What is expected :: Please produce an exact copy of only the lines from the one with "text: 5 -> 4" through the last one of the material, without pictures.
** Listed records follows **
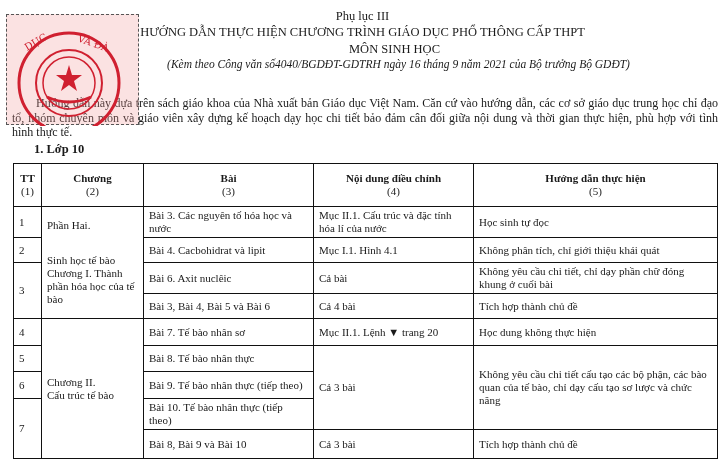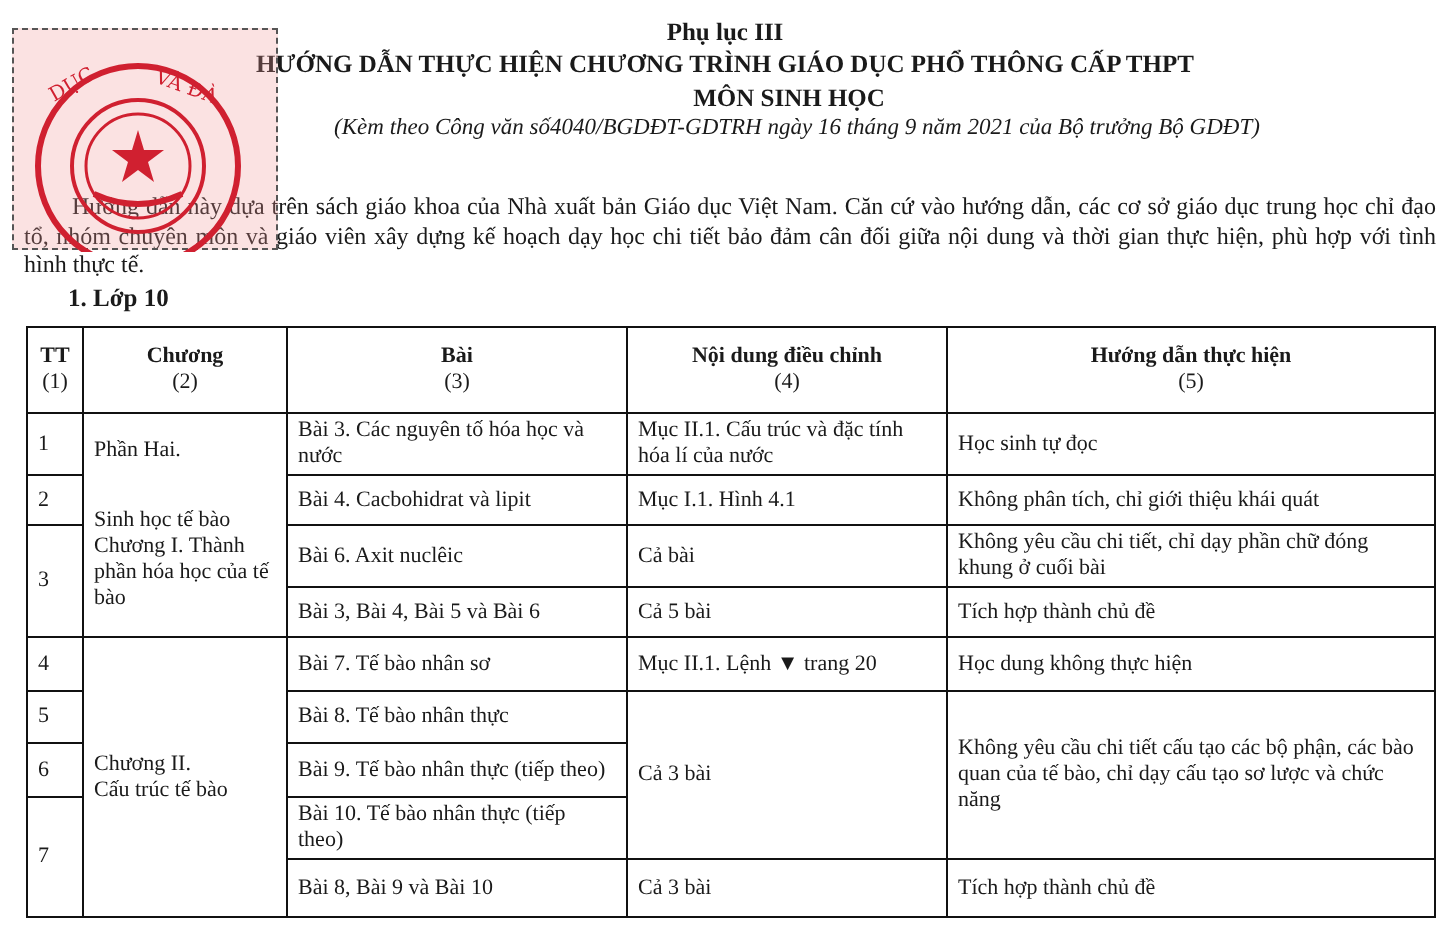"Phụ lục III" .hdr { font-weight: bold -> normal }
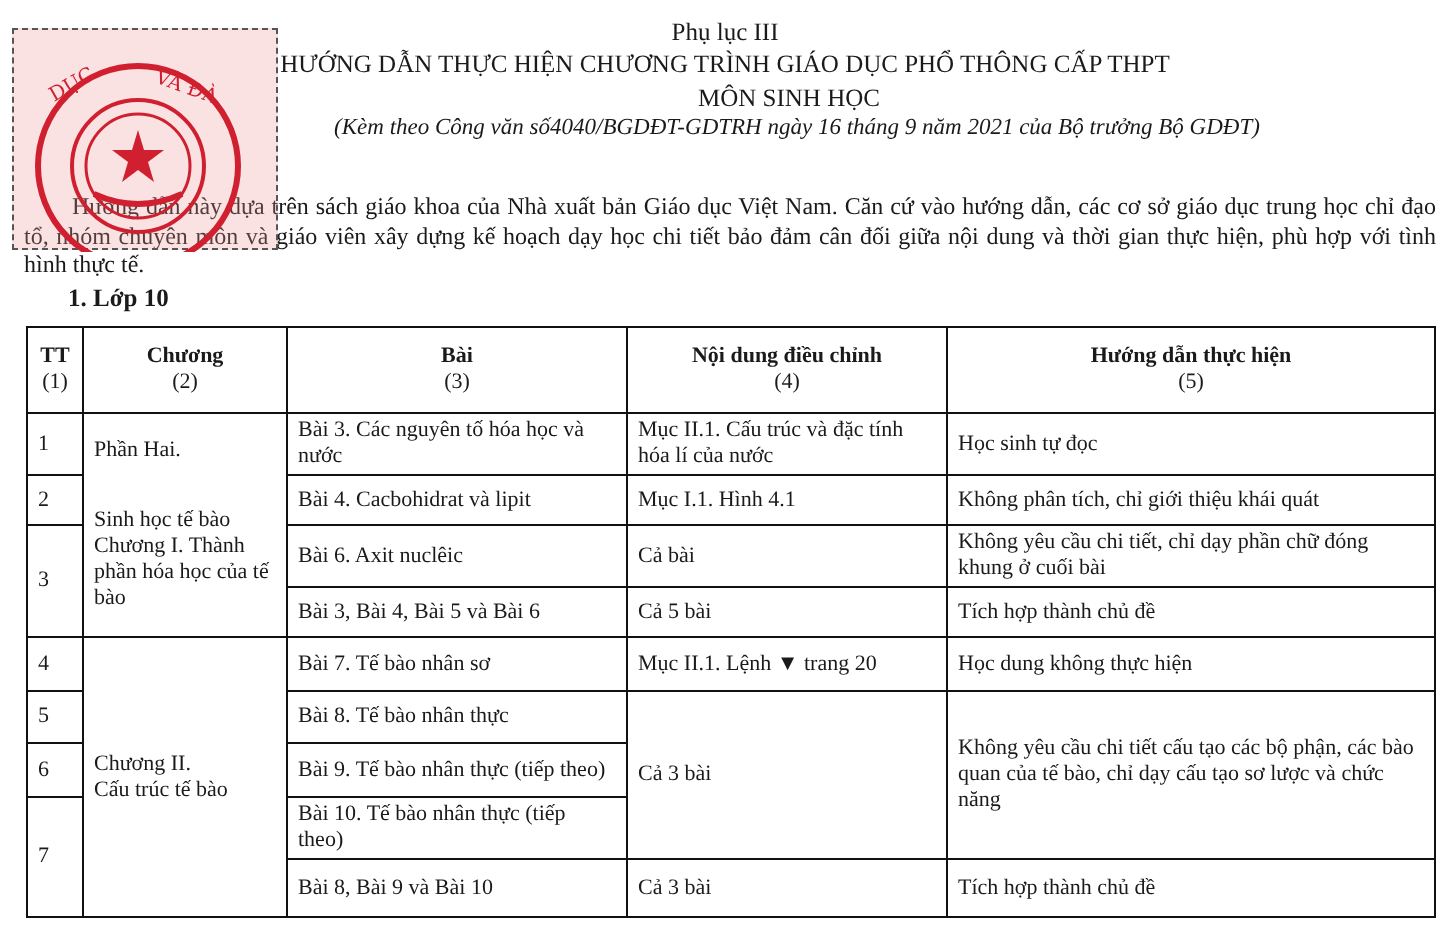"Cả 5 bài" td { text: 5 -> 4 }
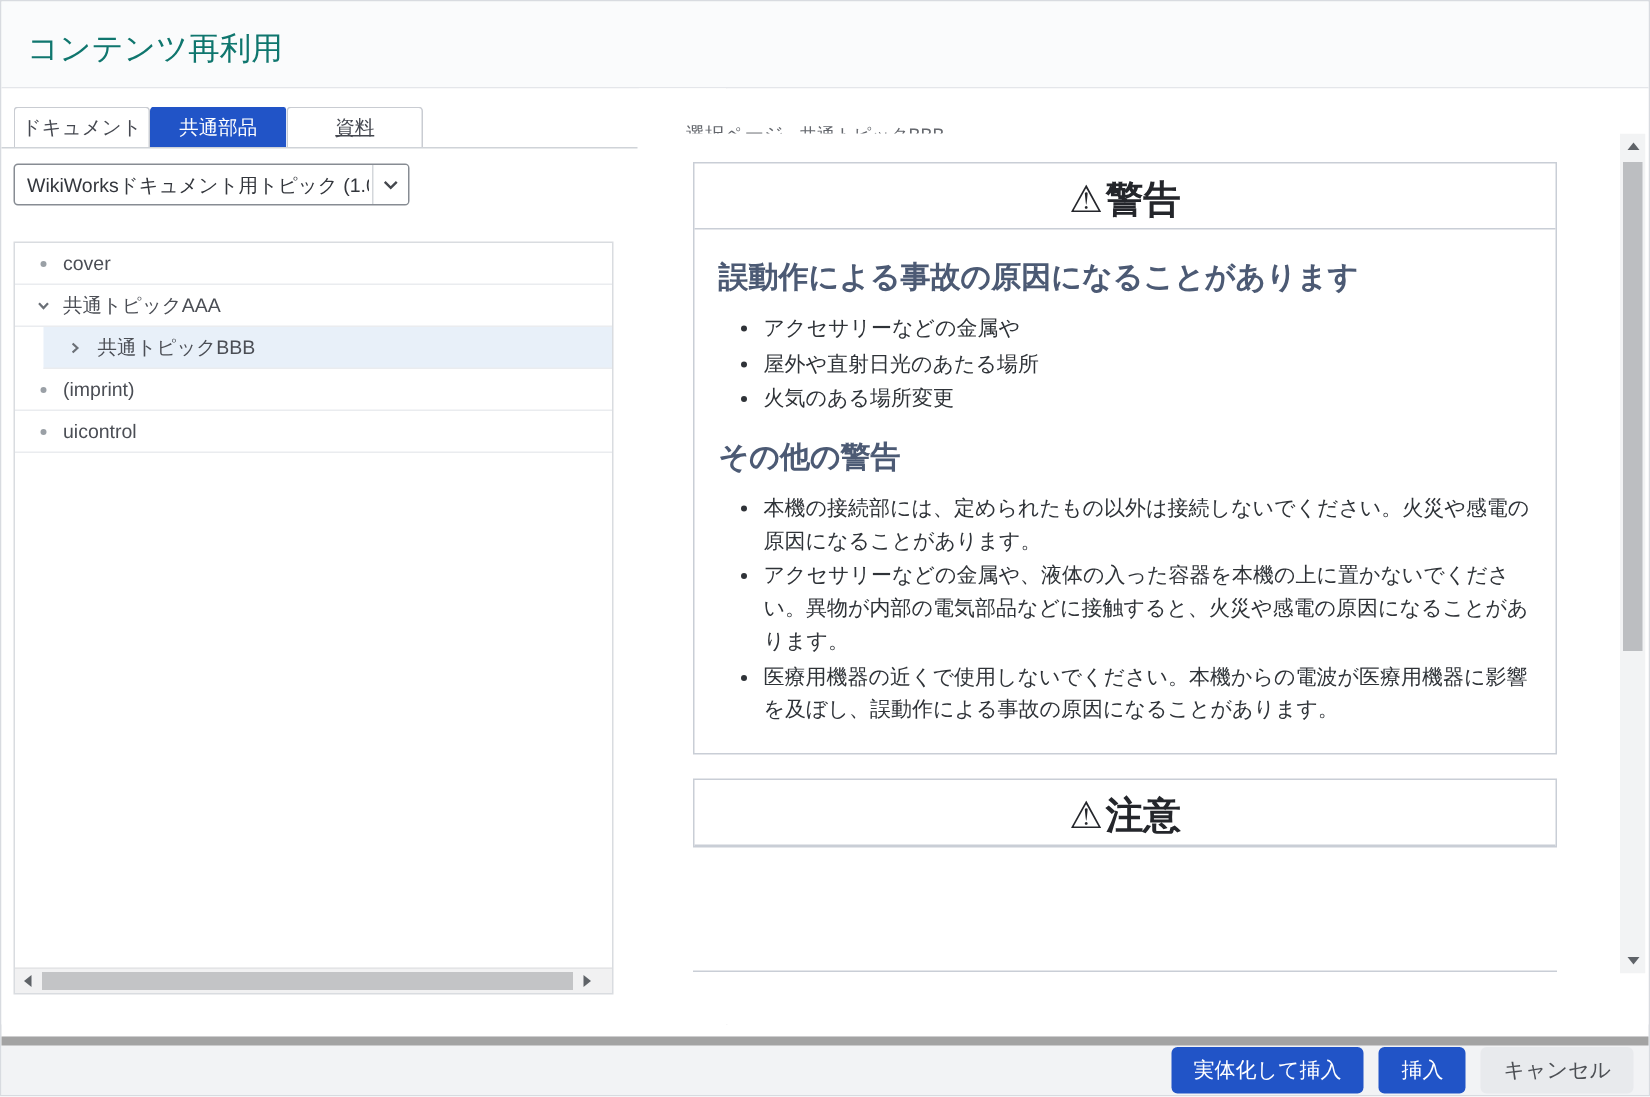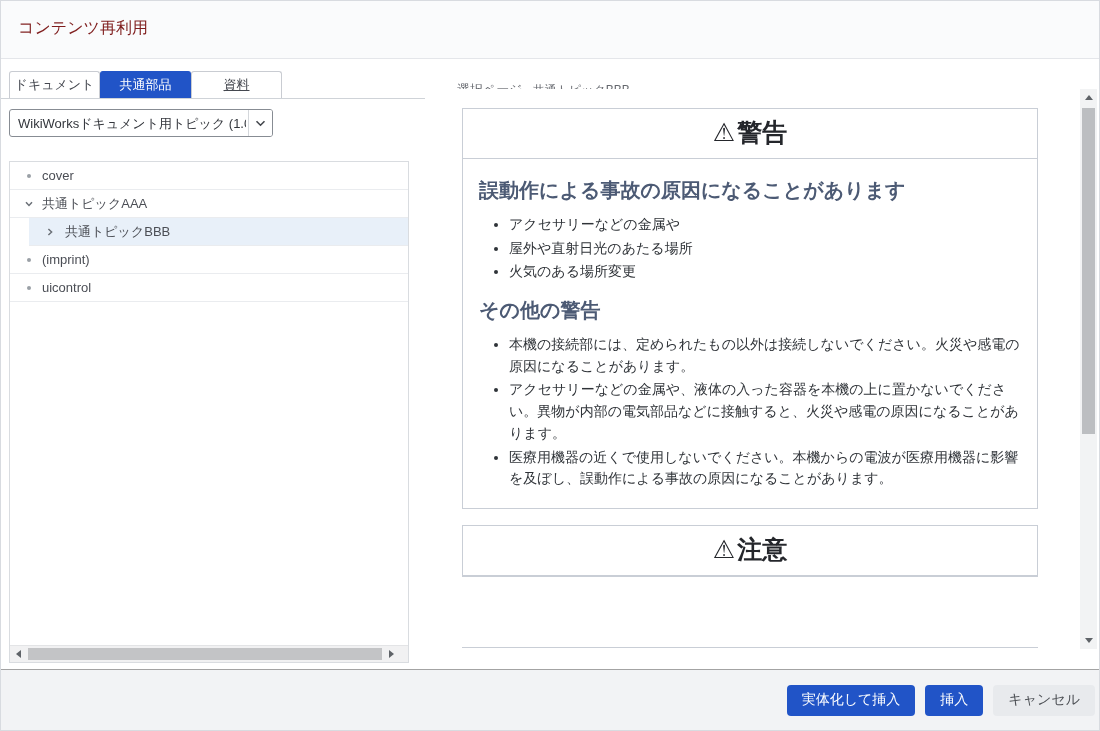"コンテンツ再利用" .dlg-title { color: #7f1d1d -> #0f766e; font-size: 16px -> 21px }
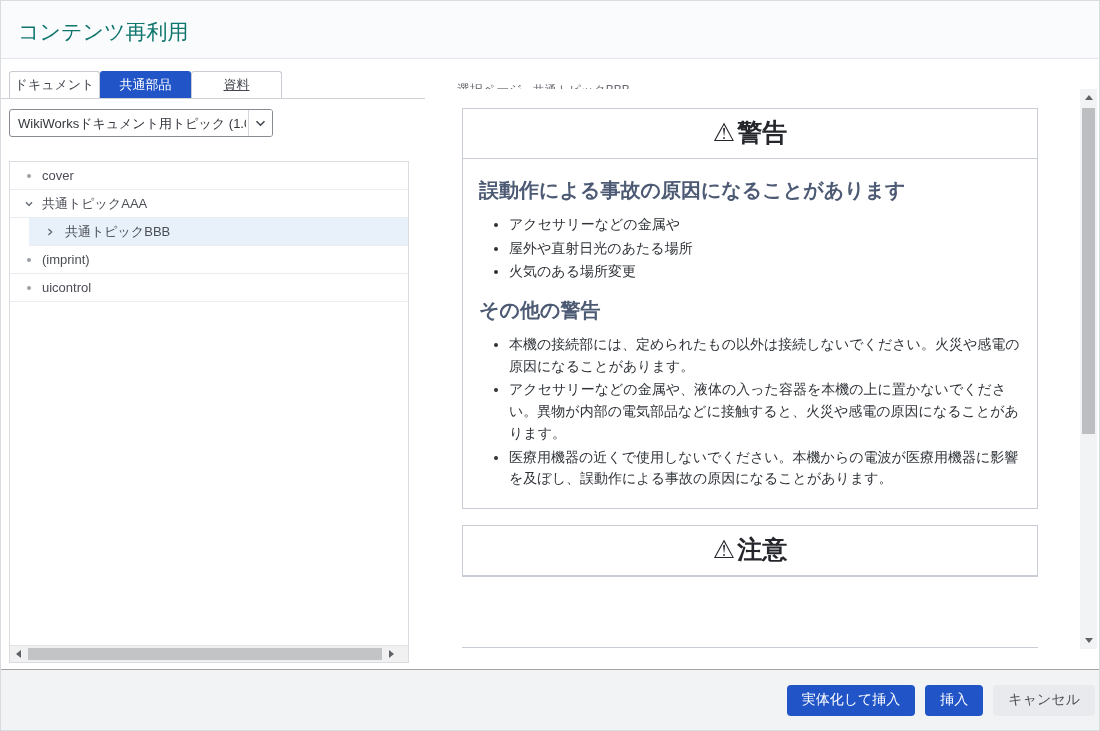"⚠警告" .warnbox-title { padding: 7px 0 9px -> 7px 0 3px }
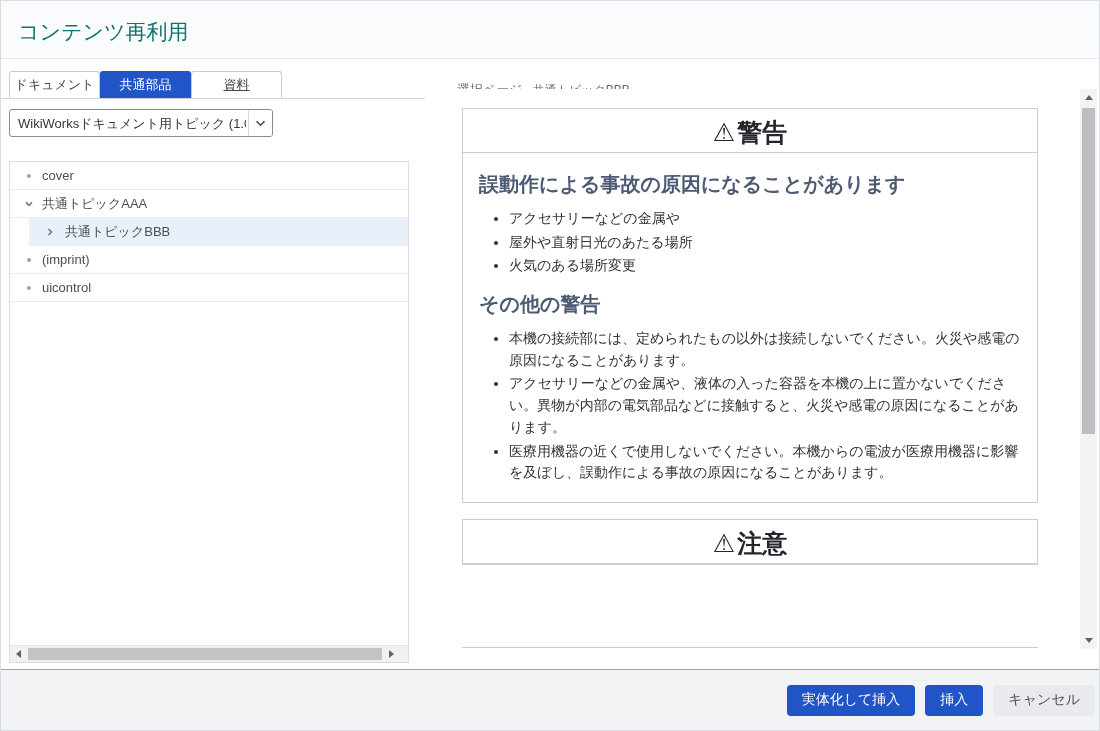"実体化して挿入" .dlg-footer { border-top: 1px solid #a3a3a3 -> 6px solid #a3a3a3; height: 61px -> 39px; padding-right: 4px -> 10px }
** End of Listed records **
Written response ::
"Cả 5 bài" td { text: 5 -> 4 }
"コンテンツ再利用" .dlg-title { color: #7f1d1d -> #0f766e; font-size: 16px -> 21px }
"⚠警告" .warnbox-title { padding: 7px 0 9px -> 7px 0 3px }
"実体化して挿入" .dlg-footer { border-top: 1px solid #a3a3a3 -> 6px solid #a3a3a3; height: 61px -> 39px; padding-right: 4px -> 10px }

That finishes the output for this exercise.